The Act: The Liquor Control and Licensing Act, the provincial legislation that guides the licensing of establishments that manufacture or sell liquor in BC.
Agent: A person, including their representatives, who represent a manufacturer of liquor outside of British Columbia as their agent.
Food primary: A licensed establishment where the service of food, as opposed to liquor, is the primary focus of the business.
Licensee: Any individual, individuals or corporate body that holds a British Columbia liquor licence. The term covers both the licensee of record and any person acting in the place of the licensee, such as a manager or person in charge of an establishment in the licensee's absence.
Licensee retail store: A private liquor store that may sell beer, wine, coolers, cider, and a full range of spirits.
Liquor primary: A business that sells liquor for on-site consumption (bars, as well as stadiums, theatres, aircraft, etc.).
Manufacturer: A person who manufactures liquor products (i.e., beer, wine, spirits, cider and coolers).
Occupant load: The number of people, including staff, who can be in a licensed premises at one time.

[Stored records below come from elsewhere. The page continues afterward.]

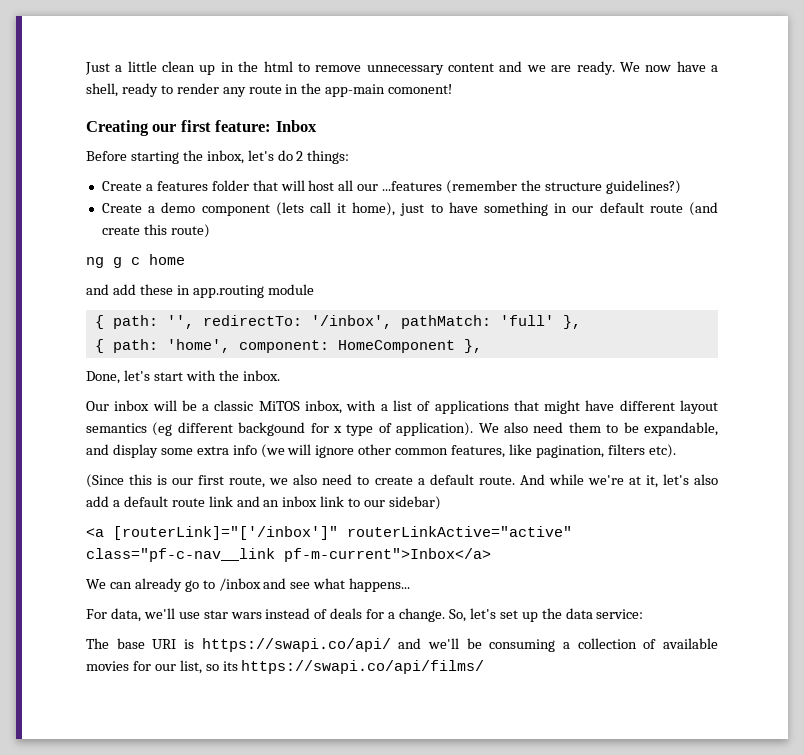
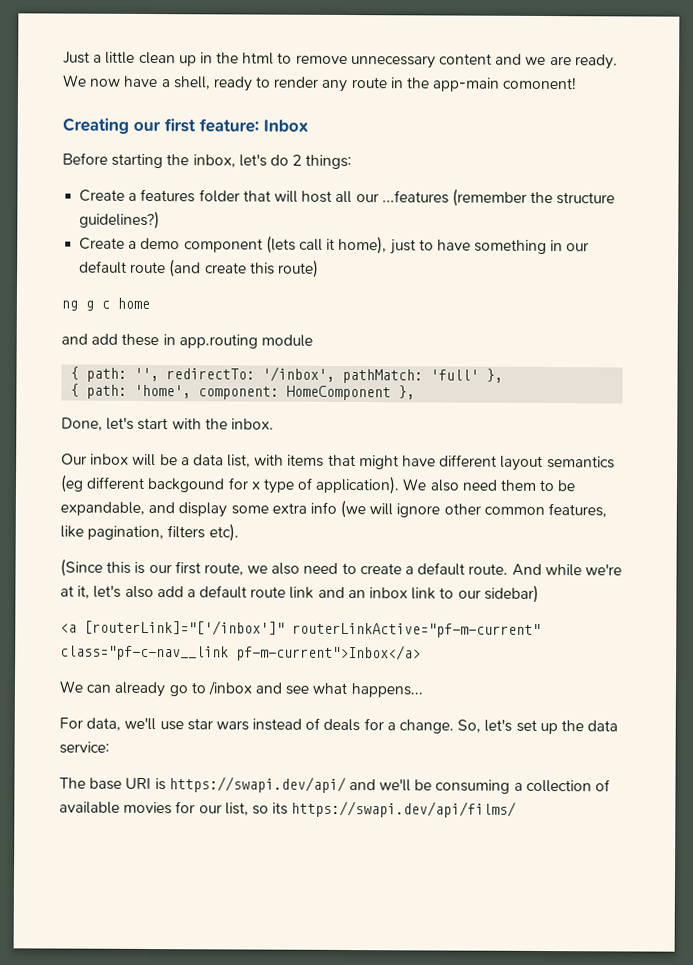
[214,400,509,414] classic MiTOS inbox, with a list of applications -> [192,454,325,468] data list, with items
[347,526,572,537] routerLinkActive="active" -> [292,622,541,638] routerLinkActive="pf-m-current"
[201,638,391,652] https://swapi.co/api/ -> [168,776,346,793] https://swapi.dev/api/
[241,660,485,674] https://swapi.co/api/films/ -> [291,800,517,818] https://swapi.dev/api/films/

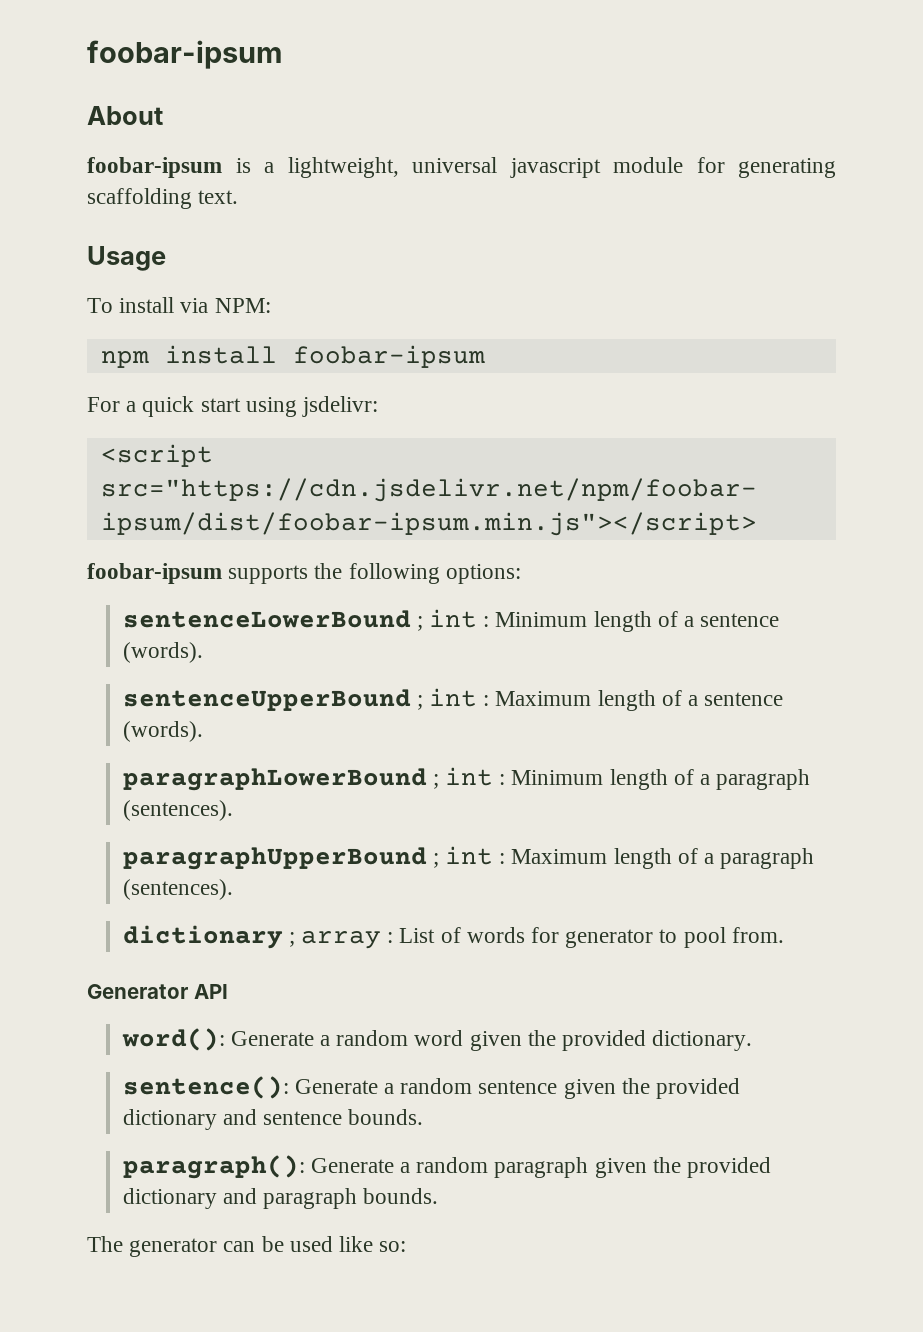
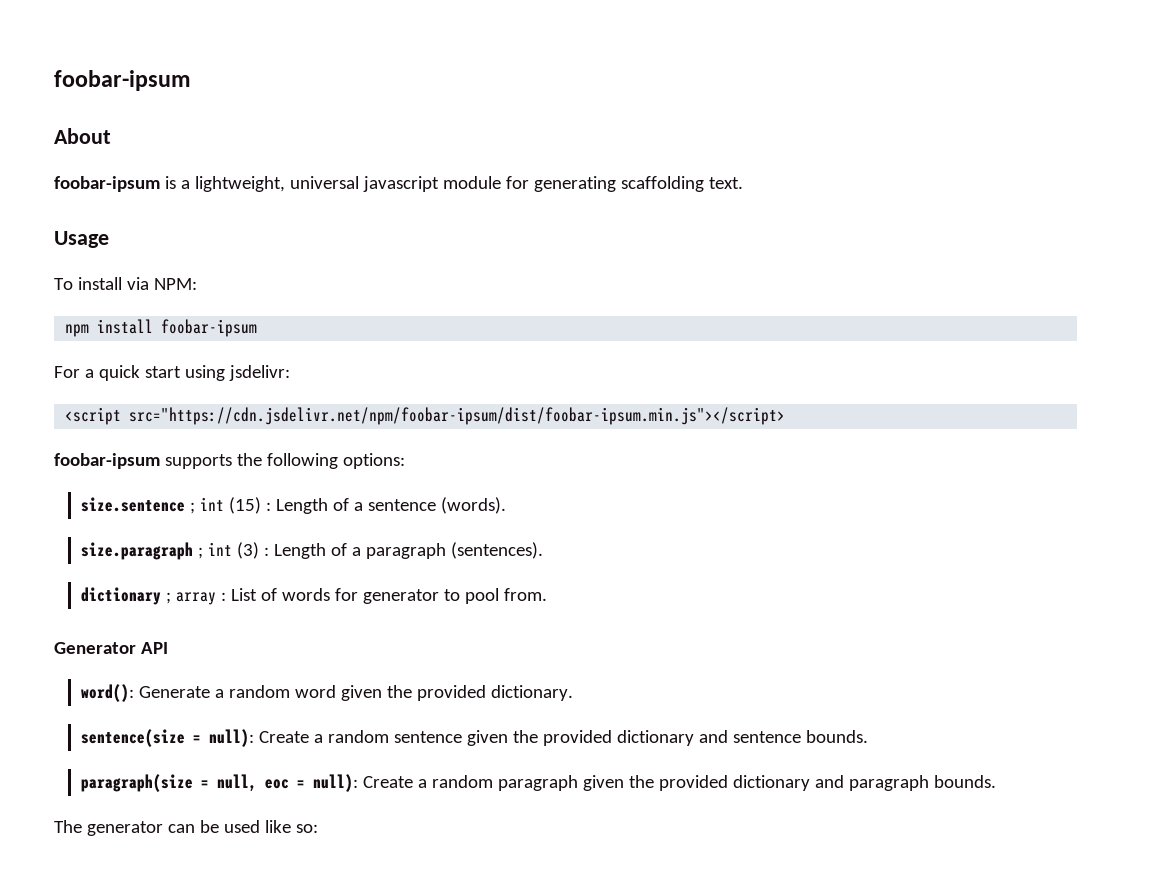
[122,609,780,632] [122,642,203,663] [122,688,784,711] [122,721,203,742] [122,767,811,791] [122,800,233,821] [122,846,672,870] sentenceLowerBound ; int : Minimum length of a sentence (words). // sentenceUpperBound ; int : Maximum length of a sentence (words). // paragraphLowerBound ; int : Minimum length of a paragraph (sentences). // paragraphUpperBound ; int : Maximum length -> [80,497,506,514] [80,542,326,560] size.sentence ; int (15) : Length of a sentence (words). // size.paragraph ; int (3) : Length
[122,1076,378,1099] sentence(): Generate -> [80,729,309,747] sentence(size = null): Create
[122,1155,394,1179] paragraph(): Generate -> [80,774,413,792] paragraph(size = null, eoc = null): Create

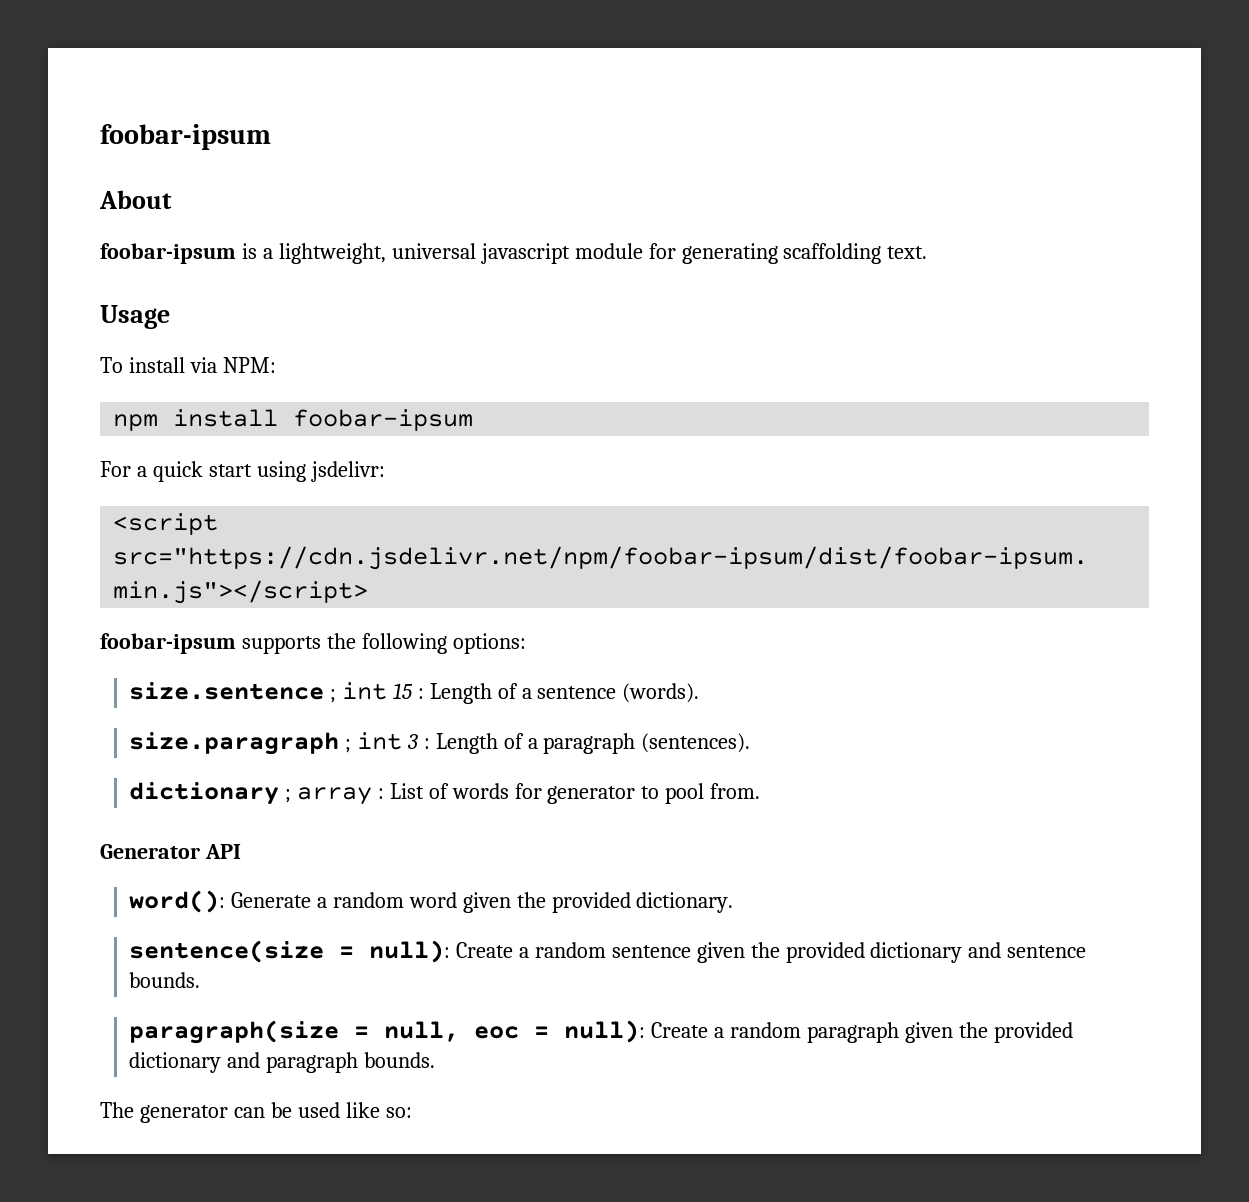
[228,497,261,514] (15) -> [392,683,413,699] 15
[236,542,259,559] (3) -> [406,734,418,749] 3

The number is calculated by local fire and building officials or other designated professionals.
Patron capacity: The maximum number of people, not counting staff, who can be in a licensed premises at one time.
Person capacity: The maximum number of people, including staff, who can be in a licensed premises at one time.
Patron-participation entertainment: Entertainment that patrons can participate in, such as karaoke or "dine and dance."
Service area: The area within an establishment or event site where you may sell, serve, or consume liquor.
SES: The acronym for Special Event Server, a self-study course that educates permittees, managers, and servers at special events about their legal responsibilities when serving liquor, and provides effective techniques to prevent problems related to over-service.
SIR: The acronym for Serving It Right, a self-study course that educates licensees, managers and servers about their legal responsibilities when serving liquor, and provides effective techniques to prevent problems related to over-service.
Special Wine Store: Available to eligible grocery stores through auction only, the special wine store licence permits the sale of 100% BC wine on grocery store shelves.
Temporary Use Area/TUA: A class of licence endorsement available to food primary and liquor primary licensees who operate a ski hill or golf course.
Tied house: An establishment that has an association, financial or otherwise, with a liquor manufacturer or agent that is likely to lead to its products being favoured for sale.
UBrew and UVin: A business that provides its customers with the ingredients, equipment and advice they need to make their own beer, wine, cider or coolers. Also known as a Ferment-On-Premises.
Wine Store: Wine Stores include stores associated with a particular winery or group of wineries, independent wine stores, Vintners Quality Alliance (VQA) wine stores and tourist wine stores. They operate as a separate retail store and are not located at a winery. Unlike licensee retail stores that may sell a variety of beer, wine, and spirits, wine stores are only permitted to sell wine.